Brian Faull <[EMAIL PROTECTED]> writes:
> I am stress-testing my first Xerces application
good, I haven't stress tested it in a looooong time.
> and seem to be running into a HUGE memory leak.
not so good.
> Not sure if it's on my end, or in Xerces-p or in Xerces-C... need to
> do a bit more investigation before I draw conclusions. I'm streaming
> (as fast as possible) 500-byte (or so) XML strings... within 10
> minutes, X has locked up and the hard drive is thrashing... so this
> is pretty serious. :) Have you run into anything like this? Or, do
> you know if there's any Xerces call I need to make to be sure that
> objects are freed? I don't see any related posts...

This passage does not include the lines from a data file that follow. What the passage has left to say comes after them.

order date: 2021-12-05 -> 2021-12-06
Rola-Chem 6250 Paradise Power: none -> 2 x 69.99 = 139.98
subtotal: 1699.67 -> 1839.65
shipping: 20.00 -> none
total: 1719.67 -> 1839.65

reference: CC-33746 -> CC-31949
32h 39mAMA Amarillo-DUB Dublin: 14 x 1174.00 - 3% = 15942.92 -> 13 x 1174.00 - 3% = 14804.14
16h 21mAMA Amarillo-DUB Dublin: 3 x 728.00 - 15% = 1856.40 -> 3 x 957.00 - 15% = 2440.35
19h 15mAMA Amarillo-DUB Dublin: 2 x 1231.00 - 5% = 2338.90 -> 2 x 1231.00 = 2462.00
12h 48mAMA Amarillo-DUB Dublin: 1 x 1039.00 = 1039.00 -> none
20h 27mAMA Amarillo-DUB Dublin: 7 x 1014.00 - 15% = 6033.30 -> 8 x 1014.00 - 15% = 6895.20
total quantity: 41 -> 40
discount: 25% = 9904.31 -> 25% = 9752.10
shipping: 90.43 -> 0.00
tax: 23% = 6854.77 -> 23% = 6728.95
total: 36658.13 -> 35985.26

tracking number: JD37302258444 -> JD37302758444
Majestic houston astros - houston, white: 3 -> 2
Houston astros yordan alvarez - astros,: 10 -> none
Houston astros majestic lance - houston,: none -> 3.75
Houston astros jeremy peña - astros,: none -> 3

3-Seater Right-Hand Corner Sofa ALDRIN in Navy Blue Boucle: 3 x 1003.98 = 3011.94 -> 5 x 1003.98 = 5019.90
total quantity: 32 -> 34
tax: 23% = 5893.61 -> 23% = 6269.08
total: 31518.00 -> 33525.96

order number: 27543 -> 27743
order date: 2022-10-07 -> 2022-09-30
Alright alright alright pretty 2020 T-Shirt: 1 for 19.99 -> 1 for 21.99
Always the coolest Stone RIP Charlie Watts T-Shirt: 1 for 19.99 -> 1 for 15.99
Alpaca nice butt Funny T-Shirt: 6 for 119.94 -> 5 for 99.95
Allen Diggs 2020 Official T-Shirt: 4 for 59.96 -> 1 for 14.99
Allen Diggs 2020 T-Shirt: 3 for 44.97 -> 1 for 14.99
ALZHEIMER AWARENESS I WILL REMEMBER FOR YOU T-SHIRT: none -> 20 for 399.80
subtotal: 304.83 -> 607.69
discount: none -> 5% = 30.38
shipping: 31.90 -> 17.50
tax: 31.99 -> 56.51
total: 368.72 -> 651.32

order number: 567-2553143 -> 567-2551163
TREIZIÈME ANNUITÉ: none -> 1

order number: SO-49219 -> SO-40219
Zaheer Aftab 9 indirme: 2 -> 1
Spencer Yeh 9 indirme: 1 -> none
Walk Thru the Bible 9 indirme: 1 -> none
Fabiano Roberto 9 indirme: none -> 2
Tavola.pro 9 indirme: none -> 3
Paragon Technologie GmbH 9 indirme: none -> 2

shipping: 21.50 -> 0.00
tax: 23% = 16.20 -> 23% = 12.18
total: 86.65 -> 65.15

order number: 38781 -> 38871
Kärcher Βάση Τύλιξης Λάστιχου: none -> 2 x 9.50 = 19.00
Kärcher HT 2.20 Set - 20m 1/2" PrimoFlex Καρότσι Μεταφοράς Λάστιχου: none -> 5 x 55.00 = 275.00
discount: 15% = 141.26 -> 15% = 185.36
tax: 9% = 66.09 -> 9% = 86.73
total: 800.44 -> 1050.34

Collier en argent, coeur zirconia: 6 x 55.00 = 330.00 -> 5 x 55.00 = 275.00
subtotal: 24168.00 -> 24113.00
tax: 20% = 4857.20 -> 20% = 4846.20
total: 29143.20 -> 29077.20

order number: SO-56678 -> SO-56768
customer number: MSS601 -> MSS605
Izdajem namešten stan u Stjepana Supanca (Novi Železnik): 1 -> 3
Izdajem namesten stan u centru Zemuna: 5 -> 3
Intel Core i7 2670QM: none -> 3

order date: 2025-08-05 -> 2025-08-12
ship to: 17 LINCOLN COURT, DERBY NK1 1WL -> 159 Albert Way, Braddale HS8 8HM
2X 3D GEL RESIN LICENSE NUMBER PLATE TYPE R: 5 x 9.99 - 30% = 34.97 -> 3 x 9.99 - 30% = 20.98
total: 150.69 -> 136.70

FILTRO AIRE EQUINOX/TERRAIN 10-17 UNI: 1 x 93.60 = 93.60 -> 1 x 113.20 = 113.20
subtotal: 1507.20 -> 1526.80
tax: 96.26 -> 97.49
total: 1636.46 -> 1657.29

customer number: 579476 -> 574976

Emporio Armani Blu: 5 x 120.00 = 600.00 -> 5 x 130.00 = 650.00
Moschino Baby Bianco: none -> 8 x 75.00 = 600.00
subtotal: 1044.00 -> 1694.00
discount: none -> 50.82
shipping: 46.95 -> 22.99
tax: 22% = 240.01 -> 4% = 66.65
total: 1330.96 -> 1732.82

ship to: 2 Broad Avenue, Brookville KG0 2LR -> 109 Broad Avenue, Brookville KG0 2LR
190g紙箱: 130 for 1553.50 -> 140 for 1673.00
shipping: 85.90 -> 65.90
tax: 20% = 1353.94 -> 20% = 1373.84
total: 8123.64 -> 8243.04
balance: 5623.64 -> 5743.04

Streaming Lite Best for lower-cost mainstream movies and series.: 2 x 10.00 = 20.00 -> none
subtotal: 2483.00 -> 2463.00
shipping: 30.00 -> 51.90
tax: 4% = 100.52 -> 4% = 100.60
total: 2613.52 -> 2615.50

Depends on what you are doing - if it is DOM related, then yes, you
must tell the parser to release the memory, otherwise it grows. From
the API docs:
void AbstractDOMParser::resetDocumentPool()
Reset the documents vector pool and release all the associated memory
back to the system.
When parsing a document using a DOM parser, all memory allocated for a
DOM tree is associated to the DOM document.
If you do multiple parse using the same DOM parser instance, then
multiple DOM documents will be generated and saved in a vector
pool. All these documents (and thus all the allocated memory) won't be
deleted until the parser instance is destroyed.
If you don't need these DOM documents anymore and don't want to
destroy the DOM parser instance at this moment, then you can call this
method to reset the document vector pool and release all the allocated
memory back to the system.
There are not likely to be Xerces-C leaks, they have been worked on
for a long time, but it is possible there are XML-Xerces leaks - I
haven't really tested this in some time.
Post any trouble to the list,
jas.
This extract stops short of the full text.